(Version comparison data)
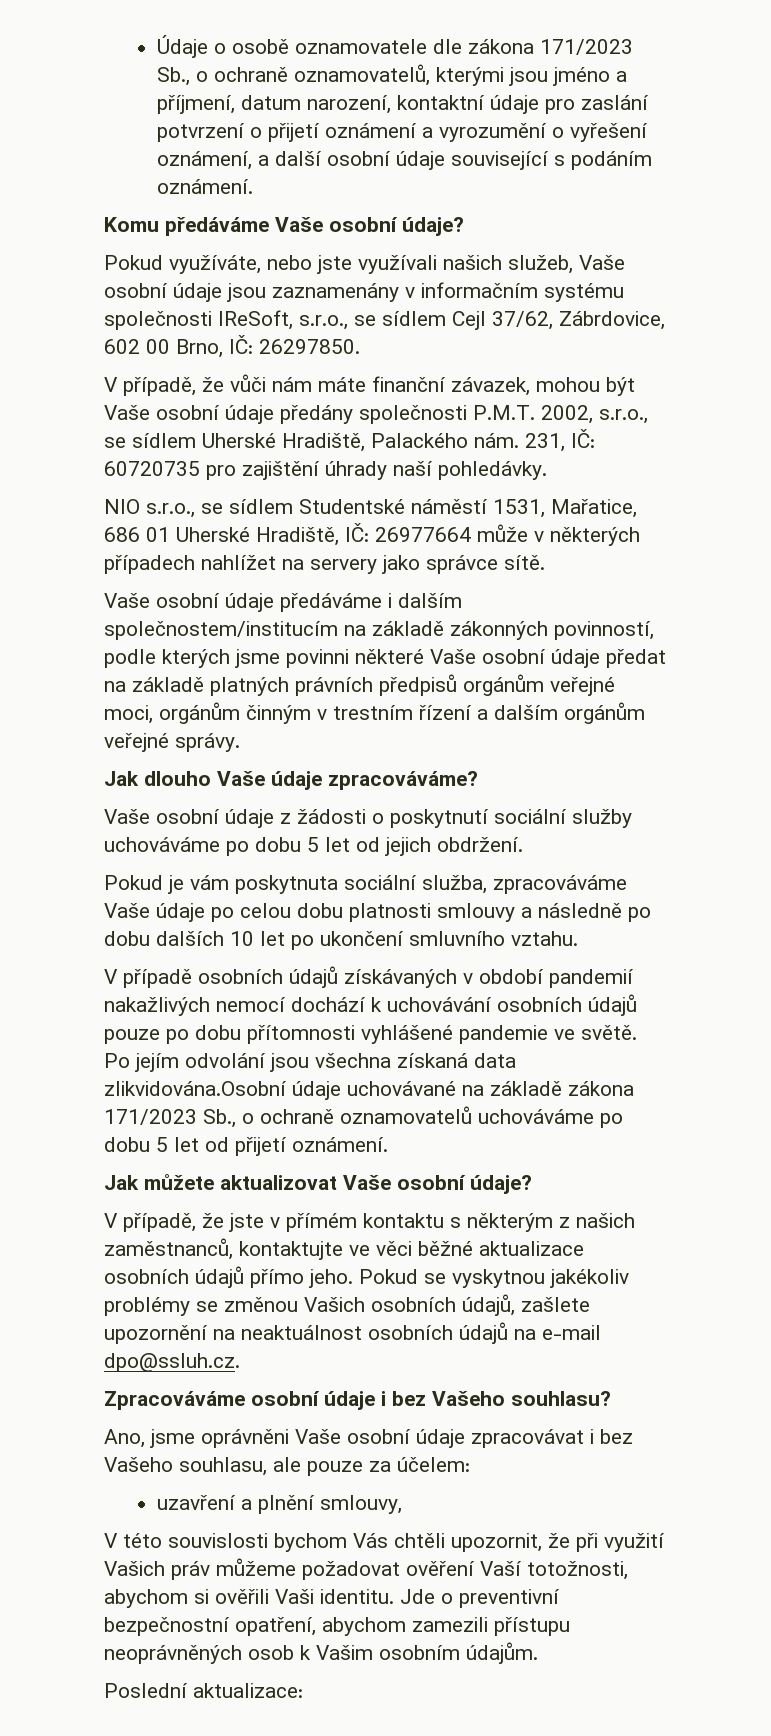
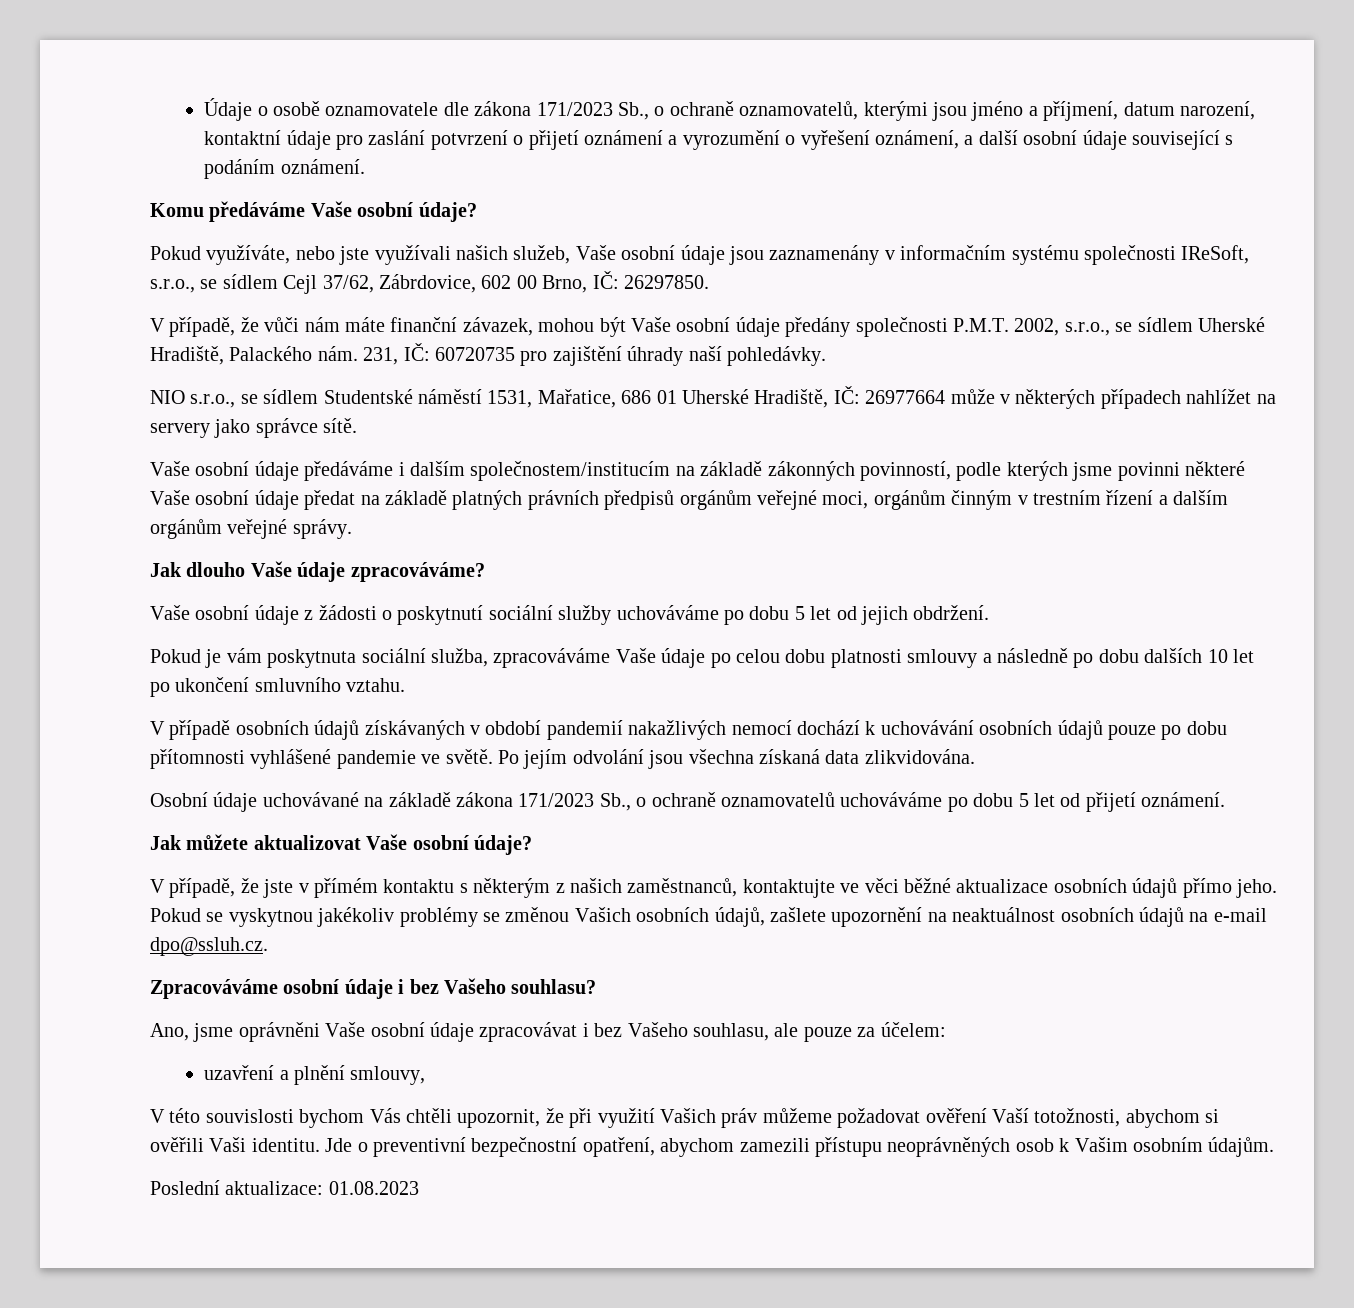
- Po jejím odvolání jsou všechna získaná data zlikvidována.Osobní údaje uchovávané na základě zákona 171/2023 Sb., o ochraně oznamovatelů uchováváme po dobu 5 let od přijetí oznámení.
+ Po jejím odvolání jsou všechna získaná data zlikvidována.
+ Osobní údaje uchovávané na základě zákona 171/2023 Sb., o ochraně oznamovatelů uchováváme po dobu 5 let od přijetí oznámení.
- Poslední aktualizace:
+ Poslední aktualizace: 01.08.2023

Task> Nothing but the pictures is to be left out; repeat the data exactly.

Response area>
- Po jejím odvolání jsou všechna získaná data zlikvidována.Osobní údaje uchovávané na základě zákona 171/2023 Sb., o ochraně oznamovatelů uchováváme po dobu 5 let od přijetí oznámení.
+ Po jejím odvolání jsou všechna získaná data zlikvidována.
+ Osobní údaje uchovávané na základě zákona 171/2023 Sb., o ochraně oznamovatelů uchováváme po dobu 5 let od přijetí oznámení.
- Poslední aktualizace:
+ Poslední aktualizace: 01.08.2023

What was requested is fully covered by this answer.